Signaling via the mTOR pathway provides a versatile system for responding to a variety of cellular stimuli. Factors such as insulin or toll-like receptor ligands promote mTOR by inhibiting TSC1/2 and Rheb, leading, in turn, to enhanced cell growth or suppressed autophagy.³ Mechanical stress is also known to promote mTOR, but many other stimuli, such as osmotic stress, heat shock and reactive oxygen species, inhibit mTOR signaling via direct suppression of mTORC1. The role of DDIT4 as a regulator of mTOR is less well documented, although mTORC1 signaling under hypoxic conditions is known to involve hypoxia-inducible factor 1α-targeting of DDIT4.⁵ This parallel pathway for oxygen tension- and 1,25(OH)₂D-mediated regulation of mTOR may be particularly important for regulation of skeletal homeostasis, as hypoxia is known to enhance bone regeneration.⁶ However, targeting of mTOR may also play a pivotal role in mediating nonclassical actions of 1,25(OH)₂D. In our recently published report, we showed that siRNA knockdown of DDIT4 completely suppressed the antiproliferative effects of 1,25(OH)₂D,² suggesting that this may be a key anticancer mechanism for vitamin D. In this regard it is interesting to note previous studies showing that inhibition of tumor cell proliferation by a synthetic analog of 1,25(OH)₂D was associated with decreased mTOR signaling.⁷ In a similar fashion, inhibition of mTOR signaling using the anticancer agent Everolimus (RAD-001) potentiated antiproliferative effects of 1,25(OH)₂D,⁸ suggesting a possible strategy for combination therapy targeting of mTOR in the treatment of some cancers. Inhibition of mTOR also plays a key role in innate and adaptive immunity, most notably by promoting the formation of autophagosomes involved in bacterial killing and as a mediator of T-cell metabolism and function.⁹ Given that each of these facets of immunity is known to be enhanced by 1,25(OH)₂D,¹⁰ it is tempting to speculate that mTOR is a “master regulator” target for the immunomodulatory effects of vitamin D.

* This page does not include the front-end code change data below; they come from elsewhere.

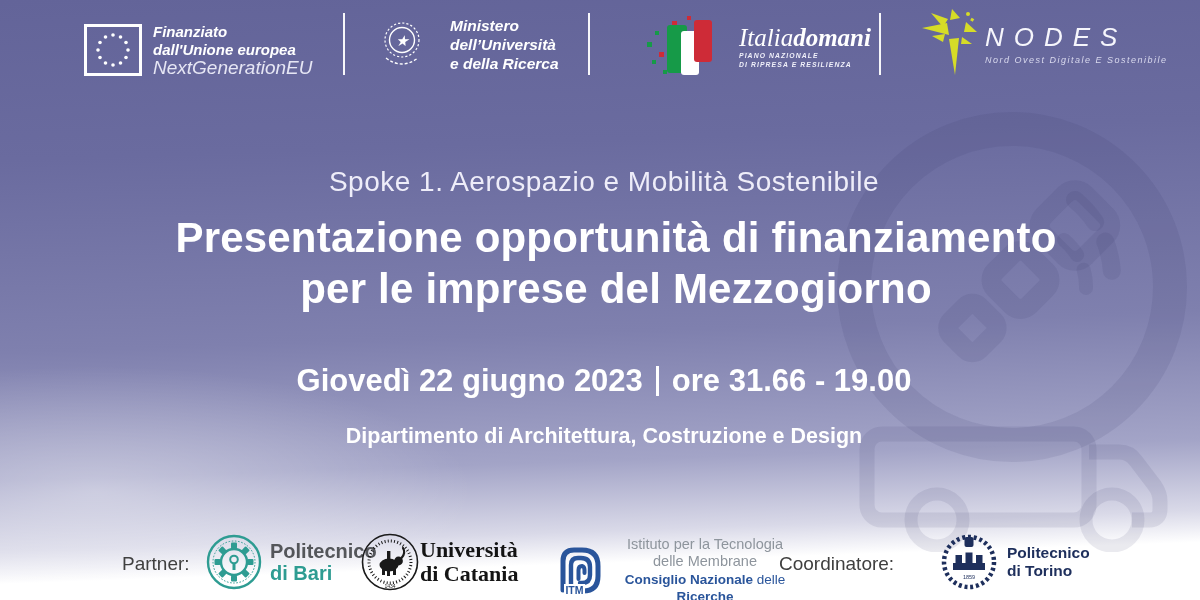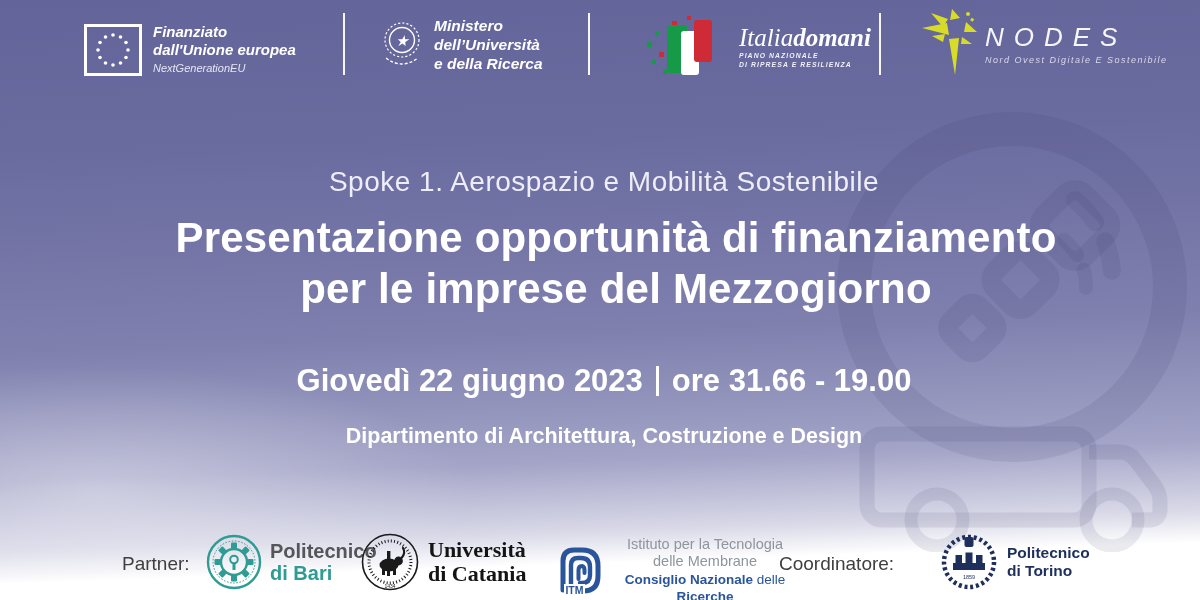--- a/index.html
+++ b/index.html
@@ -19,23 +19,23 @@
   
   .watermark { position:absolute; left:812px; top:82px; width:408px; height:470px; }
 
   
   .topbar { position:absolute; left:0; top:0; width:100%; height:100px; z-index:3; color:#fff;font-style:italic; }
   .vdiv { position:absolute; top:13px; width:2px; height:62px; background:rgba(255,255,255,.95); }
   .logo { position:absolute; display:flex; align-items:center; }
   .eu-logo { left:84px; top:23px; }
   .eu-text { margin-left:11px; }
   .eu-text .b { font-size:15px; font-weight:700; line-height:18px; }
-  .eu-text .r { font-size:11px; font-weight:400; line-height:18px; color:#e6e6f4; }
+  .eu-text .r { font-size:19px; font-weight:400; line-height:18px; color:#e6e6f4; }
   .mur-logo { left:380px; top:15px; }
-  .mur-text { margin-left:10px; font-size:15.5px; font-weight:700; line-height:19px; }
+  .mur-text { margin-left:26px; font-size:15.5px; font-weight:700; line-height:19px; }
   .it-logo { left:645px; top:16px; }
   .it-text { margin-left:22px; }
   .id-name { font-family:"Liberation Serif", serif; font-size:25px; line-height:26px; }
   .id-name .bold { font-weight:700; }
   .id-tag { font-size:6.8px; letter-spacing:1.1px; line-height:9px; color:#f0f0fa; font-weight:700; }
   .id-tag:first-of-type { margin-top:4px; }
   .nodes-logo { left:916px; top:9px; }
   .nodes-text { margin-left:7px; }
   .nodes-name { font-size:26px; font-weight:400; letter-spacing:10px; color:#f6f6fc; line-height:28px; }
   .nodes-tag { font-size:9px; letter-spacing:1.5px; color:#d9d9ee; margin-top:4px; }
@@ -50,21 +50,21 @@
 
   
   .footer-item { position:absolute; z-index:3; display:flex; align-items:center; }
   .flabel { font-size:19px; color:var(--label-gray,#3f3f3f); }
   .partner-label { left:122px; top:553px; }
   .coord-label { left:779px; top:553px; }
   .poliba { left:206px; top:534px; }
   .poliba-text { margin-left:8px; font-size:20px; font-weight:700; line-height:22px; color:#54565a; }
   .poliba-text .teal { color:var(--teal,#2e9c92); }
   .unict { left:360px; top:532px; }
-  .unict-text { margin-left:8px; font-family:"Liberation Serif", serif; font-size:22px; font-weight:600;
+  .unict-text { margin-left:0; font-family:"Liberation Serif", serif; font-size:22px; font-weight:600;
                 line-height:24px; color:#141414; }
   .cnr { left:550px; top:536px; }
   .cnr-text { margin-left:8px; text-align:center; width:186px; }
   .cnr-text .gray { font-size:14.5px; line-height:17px; color:var(--muted-gray,#8e959d); }
   .cnr-text .blue { font-size:13.5px; line-height:17px; margin-top:1px; color:var(--cnr-blue,#2a559b); }
   .cnr-text .blue .b { font-weight:700; }
   .polito { left:939px; top:531px; }
   .polito-text { margin-left:8px; font-size:15.5px; font-weight:700; line-height:18px; color:var(--navy,#1e2f5c); }
 </style>
 </head>

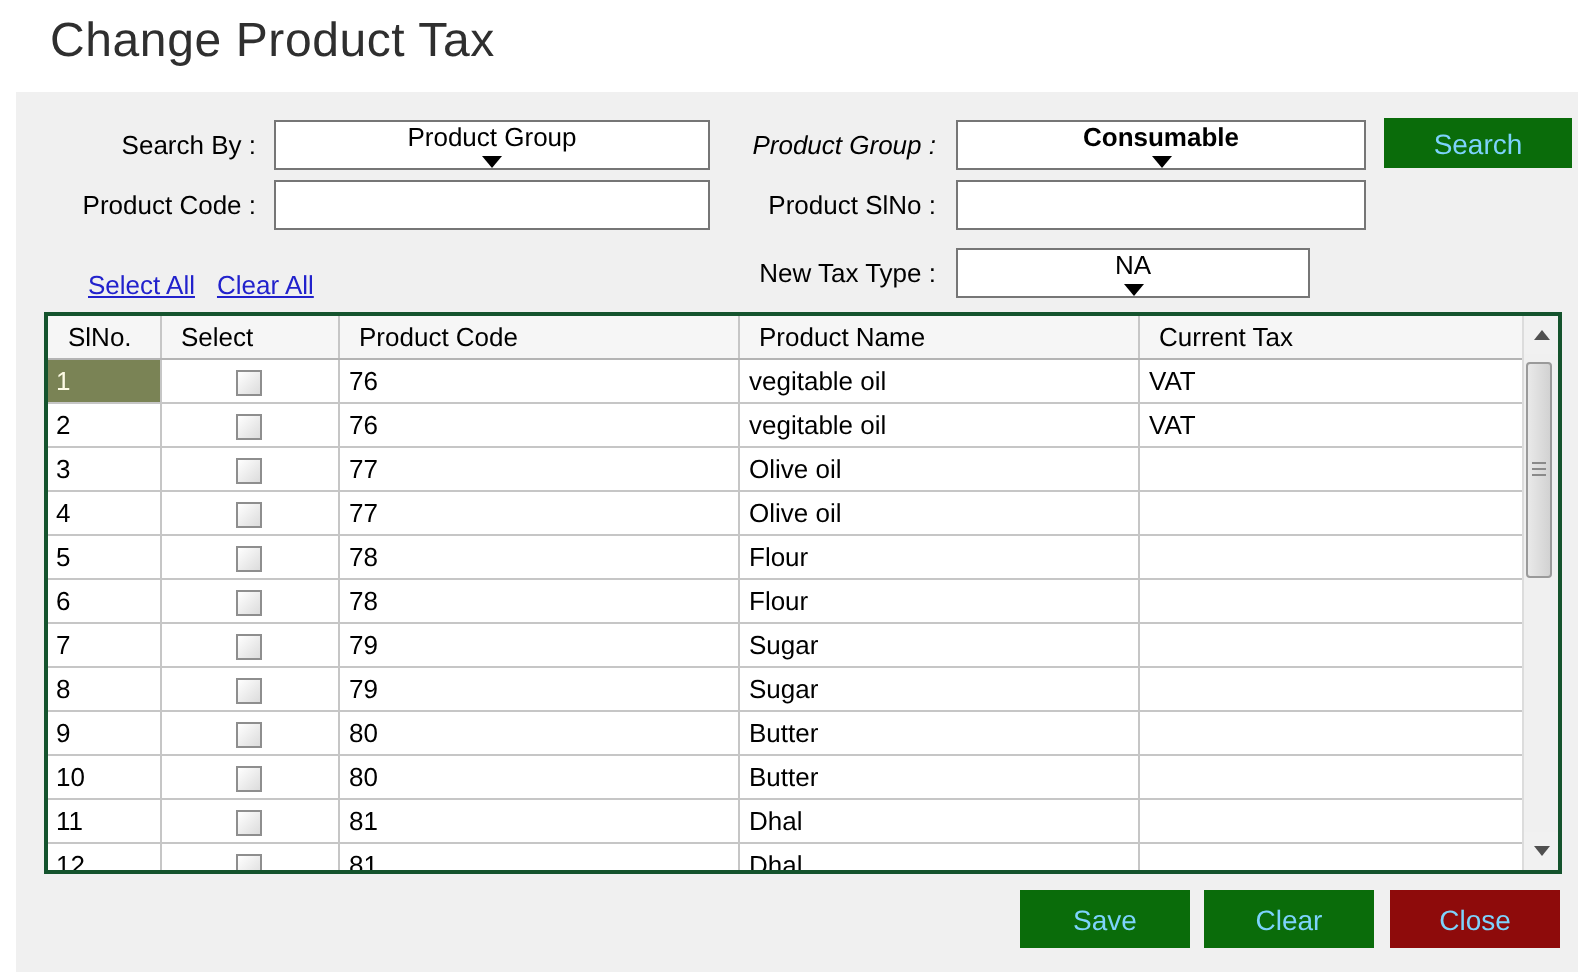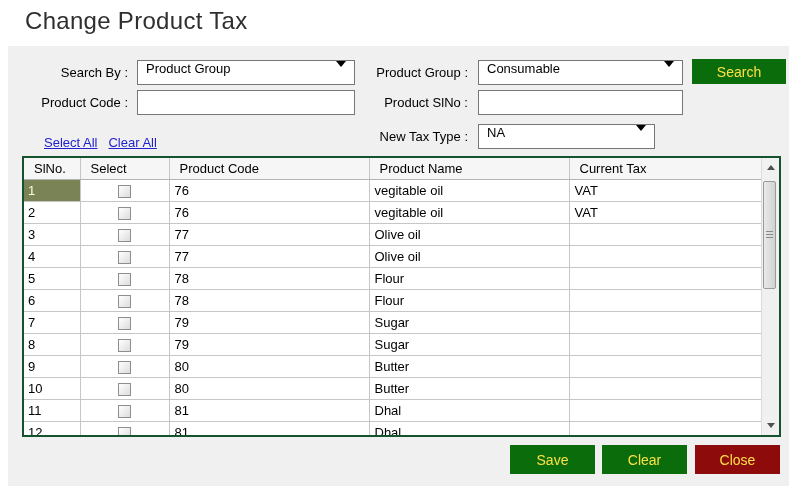--- a/index.html
+++ b/index.html
@@ -14,35 +14,35 @@
   .panel {
     position:absolute; left:8px; top:46px; width:781px; height:440px;
     background:#f0f0f0;
   }
   .lbl {
     position:absolute; width:100px; height:25px; line-height:25px;
     text-align:right; color:#000; white-space:nowrap;
   }
   .combo {
     position:absolute; height:25px; box-sizing:border-box; background:#fff;
-    border:1px solid #767676; display:flex; align-items:flex-start;
-    padding:0 8px; cursor:default;
+    border:1px solid #767676; display:flex; align-items:center;
+    padding:0 8px; cursor:default;flex-direction:column;
   }
   .combo .val { flex:1; overflow:hidden; white-space:nowrap; }
   .arrow-down {
     width:0; height:0; border-left:5px solid transparent;
     border-right:5px solid transparent; border-top:6px solid #000;
   }
   .txt {
     position:absolute; height:25px; box-sizing:border-box; background:#fff;
     border:1px solid #767676; padding:0 6px; font-family:"Liberation Sans", sans-serif;
     font-size:13px;
   }
   .btn {
-    position:absolute; box-sizing:border-box; border:none; color:#fde047;
+    position:absolute; box-sizing:border-box; border:none; color:#7dd3fc;
     font-family:"Liberation Sans", sans-serif; font-size:14px; cursor:pointer;
   }
   .links { position:absolute; left:36px; top:89px; display:flex; gap:11px; }
   .links a { color:var(--link,#2222cc); text-decoration:underline; font-size:13px; cursor:pointer; }
 
   .grid {
     position:absolute; left:14px; top:110px; width:759px; height:281px;
     box-sizing:border-box; border:2px solid #14532d; background:#fff;
     display:flex; overflow:hidden;
   }
@@ -95,22 +95,22 @@
 
   <div class="lbl" style="left:20px; top:14px;">Search By :</div>
   <div class="combo" style="left:129px; top:14px; width:218px;">
     <span class="val">Product Group</span>
     <span class="arrow-down"></span>
   </div>
 
   <div class="lbl" style="left:20px; top:44px;">Product Code :</div>
   <input class="txt" style="left: 129px; top: 44px; width: 218px;" value="">
 
-  <div class="lbl" style="left:360px; top:14px;">Product Group :</div>
-  <div class="combo" style="left:470px; top:14px; width:205px;">
+  <div class="lbl" style="left:360px; top:14px;font-style:italic;">Product Group :</div>
+  <div class="combo" style="left:470px; top:14px; width:205px;font-weight:bold;">
     <span class="val">Consumable</span>
     <span class="arrow-down"></span>
   </div>
   <button class="btn" style="left: 684px; top: 13px; width: 94px; height: 25px; background: rgb(10, 108, 10);">Search</button>
 
   <div class="lbl" style="left:360px; top:44px;">Product SlNo :</div>
   <input class="txt" style="left: 470px; top: 44px; width: 205px;" value="">
 
   <div class="lbl" style="left:360px; top:78px;">New Tax Type :</div>
   <div class="combo" style="left:470px; top:78px; width:177px;">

Inhibition of mTOR signaling is already an established mechanism for the treatment of human diseases. The drug rapamycin is currently in use for suppression of transplantation rejection, whilst other mTOR inhibitors such as RAD-001 and Temsirolimus (CCI-779) have been approved for the treatment of renal cell carcinoma and transplantation rejection. However, perhaps the most provocative potential application for mTOR inhibitors stems from studies of a wide range of organisms including mammals,¹¹ showing that suppression of mTORC1 by rapamycin is associated with increased longevity. With these observations in mind, it is interesting to speculate that the ability of 1,25(OH)₂D to induce DDIT4 and suppress mTOR may further extend the therapeutic applications of vitamin D to include a role as a potential anti-aging factor.

Comment on: Lisse TS, et al. FASEB J. 2010;25:937–947. doi: 10.1096/fj.10-172577.